Exercise directions.
Identify each line in the records below that contains the word "points", and copy it.

Supplied entries.
----
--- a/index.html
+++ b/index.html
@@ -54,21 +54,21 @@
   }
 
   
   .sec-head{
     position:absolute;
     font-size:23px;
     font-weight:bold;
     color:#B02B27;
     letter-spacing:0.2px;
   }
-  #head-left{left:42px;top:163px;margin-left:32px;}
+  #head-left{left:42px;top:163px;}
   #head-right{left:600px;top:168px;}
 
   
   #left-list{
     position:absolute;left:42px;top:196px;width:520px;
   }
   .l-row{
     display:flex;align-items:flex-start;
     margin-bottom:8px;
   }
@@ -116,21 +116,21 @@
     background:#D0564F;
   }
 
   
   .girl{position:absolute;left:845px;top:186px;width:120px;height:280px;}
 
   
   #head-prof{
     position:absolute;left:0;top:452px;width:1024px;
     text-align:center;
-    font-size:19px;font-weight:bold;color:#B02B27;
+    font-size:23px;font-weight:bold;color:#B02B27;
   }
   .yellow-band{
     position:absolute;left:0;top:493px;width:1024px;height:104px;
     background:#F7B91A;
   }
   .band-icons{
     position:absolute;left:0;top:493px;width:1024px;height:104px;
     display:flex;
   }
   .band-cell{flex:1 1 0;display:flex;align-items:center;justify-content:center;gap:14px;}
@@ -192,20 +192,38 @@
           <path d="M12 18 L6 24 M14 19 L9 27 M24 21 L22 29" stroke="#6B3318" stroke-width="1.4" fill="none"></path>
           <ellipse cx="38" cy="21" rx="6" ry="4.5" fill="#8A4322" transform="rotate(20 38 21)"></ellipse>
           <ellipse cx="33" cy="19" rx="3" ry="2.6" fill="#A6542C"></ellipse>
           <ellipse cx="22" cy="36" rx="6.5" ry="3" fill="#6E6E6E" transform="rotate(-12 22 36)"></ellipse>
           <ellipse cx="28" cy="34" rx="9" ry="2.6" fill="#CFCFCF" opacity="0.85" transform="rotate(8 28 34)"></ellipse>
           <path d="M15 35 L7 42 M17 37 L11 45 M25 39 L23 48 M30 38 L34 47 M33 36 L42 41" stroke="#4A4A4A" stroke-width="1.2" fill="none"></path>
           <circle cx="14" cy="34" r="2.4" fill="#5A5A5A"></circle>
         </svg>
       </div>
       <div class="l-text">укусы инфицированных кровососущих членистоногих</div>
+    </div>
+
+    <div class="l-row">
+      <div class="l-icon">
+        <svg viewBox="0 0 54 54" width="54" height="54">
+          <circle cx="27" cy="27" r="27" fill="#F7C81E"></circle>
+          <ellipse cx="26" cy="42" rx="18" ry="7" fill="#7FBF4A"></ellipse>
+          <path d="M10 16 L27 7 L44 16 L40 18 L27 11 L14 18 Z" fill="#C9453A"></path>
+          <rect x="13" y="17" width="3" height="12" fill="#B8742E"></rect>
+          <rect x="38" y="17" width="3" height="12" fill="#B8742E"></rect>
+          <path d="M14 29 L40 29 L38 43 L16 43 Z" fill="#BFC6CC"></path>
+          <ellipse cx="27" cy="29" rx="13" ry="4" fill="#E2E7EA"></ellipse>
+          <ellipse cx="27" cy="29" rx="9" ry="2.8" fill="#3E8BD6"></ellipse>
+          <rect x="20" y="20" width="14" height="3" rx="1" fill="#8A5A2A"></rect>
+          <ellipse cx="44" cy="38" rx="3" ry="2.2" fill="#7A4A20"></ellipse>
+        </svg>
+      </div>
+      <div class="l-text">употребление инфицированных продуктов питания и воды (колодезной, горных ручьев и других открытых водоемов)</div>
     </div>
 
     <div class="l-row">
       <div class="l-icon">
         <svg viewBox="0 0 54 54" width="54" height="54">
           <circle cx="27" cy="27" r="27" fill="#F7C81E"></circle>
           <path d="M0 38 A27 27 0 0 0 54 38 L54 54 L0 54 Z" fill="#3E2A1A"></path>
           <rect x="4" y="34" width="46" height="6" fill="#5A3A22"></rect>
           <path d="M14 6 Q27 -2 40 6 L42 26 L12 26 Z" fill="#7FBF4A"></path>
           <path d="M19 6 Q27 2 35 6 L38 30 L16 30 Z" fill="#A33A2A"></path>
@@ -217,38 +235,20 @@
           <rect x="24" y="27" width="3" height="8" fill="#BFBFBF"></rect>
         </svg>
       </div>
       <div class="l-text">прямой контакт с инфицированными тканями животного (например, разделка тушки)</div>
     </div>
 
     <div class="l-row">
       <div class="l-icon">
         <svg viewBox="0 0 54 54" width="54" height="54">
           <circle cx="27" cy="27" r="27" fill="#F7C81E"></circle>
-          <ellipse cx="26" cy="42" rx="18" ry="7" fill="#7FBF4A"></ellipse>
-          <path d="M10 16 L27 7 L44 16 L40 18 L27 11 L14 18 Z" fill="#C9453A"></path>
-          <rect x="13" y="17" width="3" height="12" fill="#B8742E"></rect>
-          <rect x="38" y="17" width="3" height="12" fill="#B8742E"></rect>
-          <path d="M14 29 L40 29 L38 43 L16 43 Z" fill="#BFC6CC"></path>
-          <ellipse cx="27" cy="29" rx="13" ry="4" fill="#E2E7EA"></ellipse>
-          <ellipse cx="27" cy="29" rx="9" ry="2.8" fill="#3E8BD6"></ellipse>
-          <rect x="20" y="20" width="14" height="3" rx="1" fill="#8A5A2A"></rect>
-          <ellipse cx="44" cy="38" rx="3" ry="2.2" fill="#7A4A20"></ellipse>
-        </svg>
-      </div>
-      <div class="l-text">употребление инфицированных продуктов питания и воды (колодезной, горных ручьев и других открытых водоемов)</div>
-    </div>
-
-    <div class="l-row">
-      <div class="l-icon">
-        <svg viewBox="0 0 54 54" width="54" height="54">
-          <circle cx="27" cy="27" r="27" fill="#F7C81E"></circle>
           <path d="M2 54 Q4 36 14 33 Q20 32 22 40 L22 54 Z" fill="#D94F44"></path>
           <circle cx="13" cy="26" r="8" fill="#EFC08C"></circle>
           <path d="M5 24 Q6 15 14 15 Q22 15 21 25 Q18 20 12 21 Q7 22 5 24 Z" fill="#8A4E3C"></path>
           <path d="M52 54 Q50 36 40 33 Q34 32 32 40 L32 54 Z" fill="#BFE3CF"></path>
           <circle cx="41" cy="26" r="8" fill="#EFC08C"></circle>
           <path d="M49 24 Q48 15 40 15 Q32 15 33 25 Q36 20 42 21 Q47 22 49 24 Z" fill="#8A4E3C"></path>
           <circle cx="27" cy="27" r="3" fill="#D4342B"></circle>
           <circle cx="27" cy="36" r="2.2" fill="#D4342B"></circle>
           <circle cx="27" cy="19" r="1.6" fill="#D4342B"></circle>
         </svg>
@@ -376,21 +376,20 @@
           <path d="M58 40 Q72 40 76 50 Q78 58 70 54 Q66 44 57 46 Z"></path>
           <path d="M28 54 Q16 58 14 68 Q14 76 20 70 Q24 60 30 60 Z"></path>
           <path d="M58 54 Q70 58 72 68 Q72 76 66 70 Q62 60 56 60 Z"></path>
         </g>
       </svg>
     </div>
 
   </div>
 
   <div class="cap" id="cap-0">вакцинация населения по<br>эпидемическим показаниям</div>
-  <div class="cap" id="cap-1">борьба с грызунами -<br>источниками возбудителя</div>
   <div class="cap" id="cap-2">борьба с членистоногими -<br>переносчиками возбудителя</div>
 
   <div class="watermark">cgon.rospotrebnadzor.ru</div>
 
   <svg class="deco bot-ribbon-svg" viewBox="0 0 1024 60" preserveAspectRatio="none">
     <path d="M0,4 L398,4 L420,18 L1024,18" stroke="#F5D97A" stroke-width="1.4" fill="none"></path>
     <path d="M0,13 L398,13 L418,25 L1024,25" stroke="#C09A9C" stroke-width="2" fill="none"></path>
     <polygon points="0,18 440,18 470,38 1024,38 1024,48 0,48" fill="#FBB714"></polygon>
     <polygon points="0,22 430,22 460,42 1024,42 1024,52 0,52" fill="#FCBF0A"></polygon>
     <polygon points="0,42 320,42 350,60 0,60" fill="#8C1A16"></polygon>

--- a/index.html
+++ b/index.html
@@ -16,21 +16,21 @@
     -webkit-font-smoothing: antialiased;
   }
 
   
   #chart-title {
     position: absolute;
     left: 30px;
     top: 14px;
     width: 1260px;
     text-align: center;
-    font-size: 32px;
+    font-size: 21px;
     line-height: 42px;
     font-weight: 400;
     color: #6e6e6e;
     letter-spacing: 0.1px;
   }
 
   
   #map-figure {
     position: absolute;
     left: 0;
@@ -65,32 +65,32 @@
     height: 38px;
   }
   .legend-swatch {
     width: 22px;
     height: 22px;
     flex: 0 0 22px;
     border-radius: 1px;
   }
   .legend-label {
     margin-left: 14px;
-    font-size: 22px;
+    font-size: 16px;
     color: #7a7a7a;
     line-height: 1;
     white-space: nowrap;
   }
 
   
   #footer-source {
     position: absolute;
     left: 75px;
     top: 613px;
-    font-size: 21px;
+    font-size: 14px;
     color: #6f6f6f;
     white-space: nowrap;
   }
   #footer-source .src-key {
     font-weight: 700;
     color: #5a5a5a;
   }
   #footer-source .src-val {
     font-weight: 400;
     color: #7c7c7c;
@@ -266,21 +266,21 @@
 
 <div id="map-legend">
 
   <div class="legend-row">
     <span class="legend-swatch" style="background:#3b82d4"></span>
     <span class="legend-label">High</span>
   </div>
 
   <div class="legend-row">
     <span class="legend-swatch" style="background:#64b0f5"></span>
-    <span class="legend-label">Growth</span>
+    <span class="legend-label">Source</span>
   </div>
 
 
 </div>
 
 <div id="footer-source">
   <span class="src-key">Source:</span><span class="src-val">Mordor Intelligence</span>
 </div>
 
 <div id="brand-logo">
----
Output for this exercise.
     <polygon points="0,18 440,18 470,38 1024,38 1024,48 0,48" fill="#FBB714"></polygon>
     <polygon points="0,22 430,22 460,42 1024,42 1024,52 0,52" fill="#FCBF0A"></polygon>
     <polygon points="0,42 320,42 350,60 0,60" fill="#8C1A16"></polygon>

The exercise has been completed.